La facilidad con que el autor es capaz de acumular relatos encadenados dentro del limitado espacio del cuento breve, conspira para generar la sensación de estar frente al registro de una serie de estados alterados. En el cuento que le da título al libro, el protagonista cuenta la pasión que durante su infancia sintió por la publicidad. Mientras el resto de los chicos gustaban del fútbol o las películas, él disfrutaba de la publicidad. Así cuenta cómo junto con dos vecinitos empezó a filmar publicidades para los negocios del barrio. Sin embargo, lo que comienza siendo un típico relato de crecimiento, eso que en cine suele llamarse coming of age, de golpe se trastorna cuando el protagonista filma por casualidad una de las discusiones que sus padres tienen cada vez con más frecuencia. En lugar de fingir que nada pasa, es decir, lo que haría en la realidad cualquier par de padres, en el cuento comienzan a actuar situaciones inverosímiles para la cámara, como si cada vez fueran parte de una película distinta. Una actitud que si bien es improbable, no deja de formar parte de una realidad posible. En esa capacidad reiterada para encontrarles a sus cuentos siempre una opción inesperada dentro del menú de la realidad, reside la habilidad de Sánchez Bellocchio. «

El oficio de escribir para afuera

El asunto de Tomás Sánches Bellocchio y la publicación de su primer libro revela un universo pequeño pero rico, que vale la pena recorrer muy brevemente: el de los escritores argentinos que durante el siglo XXI han publicado sus libros primeros en editoriales extranjeras, trazando un recorrido en espejo del habitual.

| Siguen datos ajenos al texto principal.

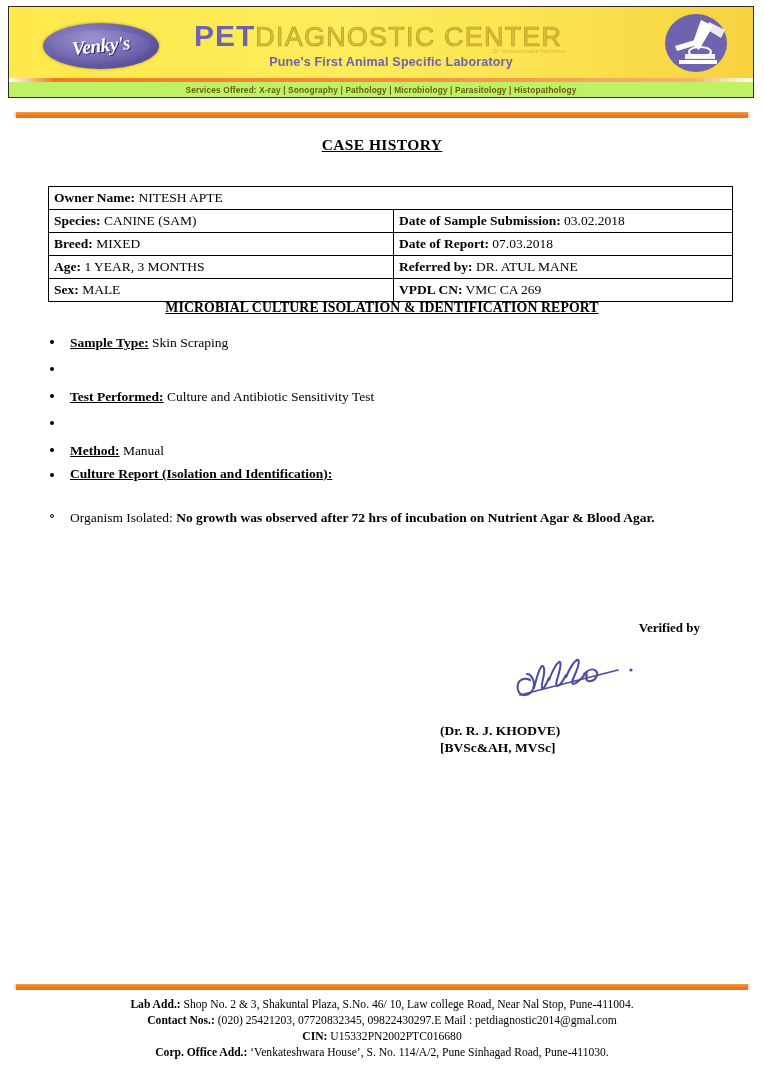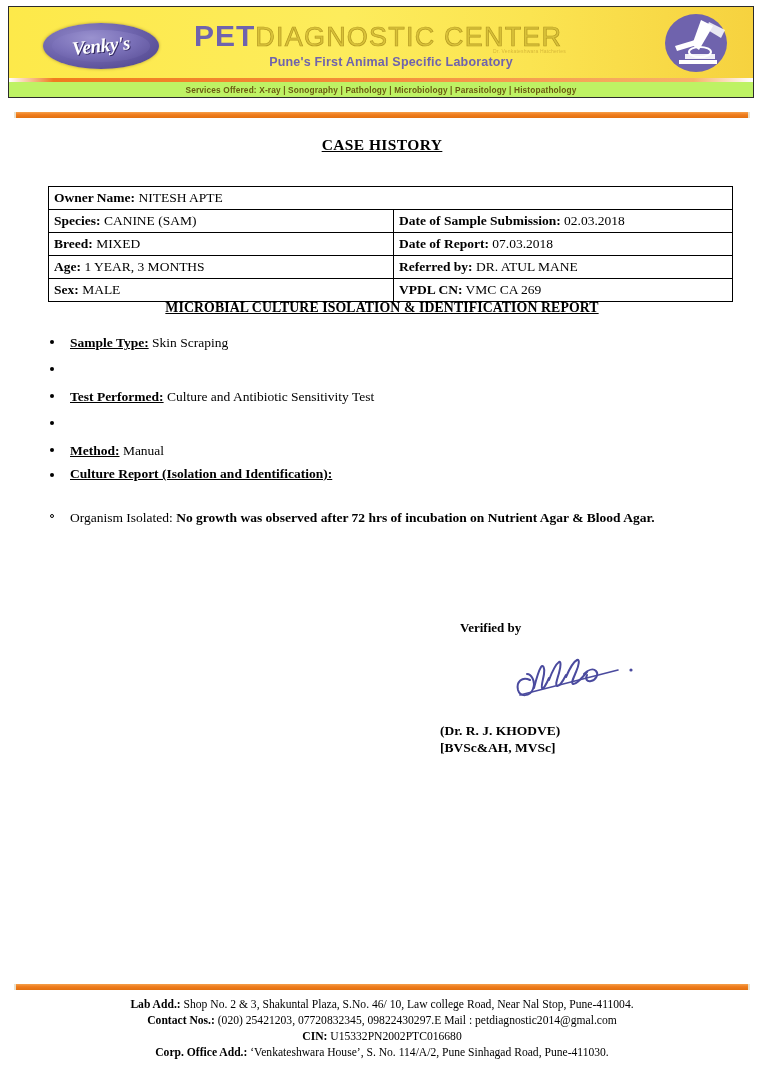--- a/index.html
+++ b/index.html
@@ -397,7 +397,7 @@
       </td>
       <td>
         <b>Date of Sample Submission:</b>
-        <span>02.03.2018</span>
+        <span>03.02.2018</span>
       </td>
     </tr>
     <tr>

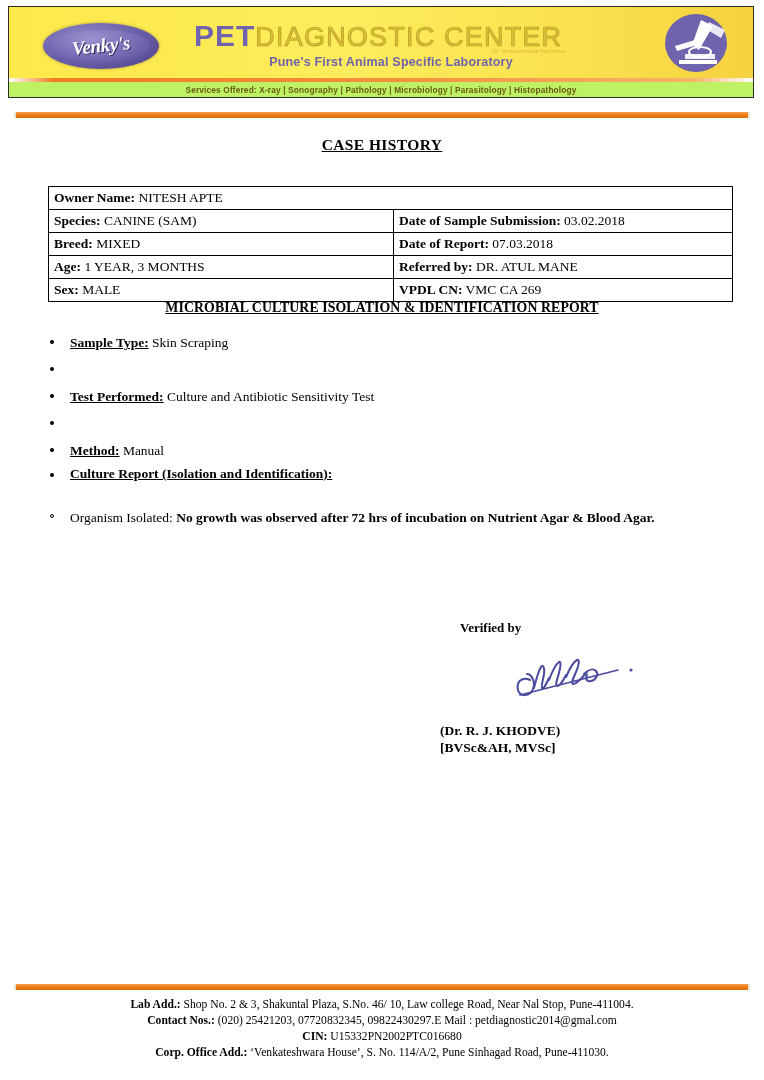--- a/index.html
+++ b/index.html
@@ -306,7 +306,7 @@
     left: 460px;
     top: 620px;
     width: 240px;
-    text-align: left;
+    text-align: right;
     font-size: 13px;
     font-weight: bold;
   }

Caso testigo es el de Andrés Neuman. Argentino pero emigrado a España a partir del exilio de sus padres, Neuman publicó sus primeros libros en aquel país, para luego llegar a la Argentina, consagración mediante, como finalista del Premio Herralde por su novela Bariloche (1999) y de obtener el premio Alfaguara por El viajero del siglo, diez años después.

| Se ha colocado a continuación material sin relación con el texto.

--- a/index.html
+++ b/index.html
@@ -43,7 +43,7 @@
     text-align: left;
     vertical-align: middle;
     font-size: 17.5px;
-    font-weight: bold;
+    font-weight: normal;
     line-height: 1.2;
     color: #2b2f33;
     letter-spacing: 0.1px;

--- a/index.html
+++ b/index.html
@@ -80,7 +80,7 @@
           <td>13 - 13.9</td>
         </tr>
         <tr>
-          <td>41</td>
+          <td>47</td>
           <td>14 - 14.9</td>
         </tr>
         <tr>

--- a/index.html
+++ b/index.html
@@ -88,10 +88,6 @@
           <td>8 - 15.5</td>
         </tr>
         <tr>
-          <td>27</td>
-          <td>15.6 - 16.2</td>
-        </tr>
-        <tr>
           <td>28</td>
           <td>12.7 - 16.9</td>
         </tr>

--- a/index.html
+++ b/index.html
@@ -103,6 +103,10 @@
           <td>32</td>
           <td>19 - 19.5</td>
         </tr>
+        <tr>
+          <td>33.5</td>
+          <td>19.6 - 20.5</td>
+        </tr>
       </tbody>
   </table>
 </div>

Otro premio, el Narrativa Breve Ribera del Duero, es el que le permitió a Samanta Schweblin publicar Siete casas vacías primero en España, aunque para ese momento ya había sido ungida como una de las grandes autoras de su generación.

También Juan Pablo Ringelheim, a través de su seudónimo J.P. Zooey, publicó primero en España su segundo libro, Los electrocutados. Más familiar es lo ocurrido con el prolífico Ariel Bermani, quien en 2010 editó su novela El amor es la más barata de las religiones a través de la editorial Hum de Uruguay.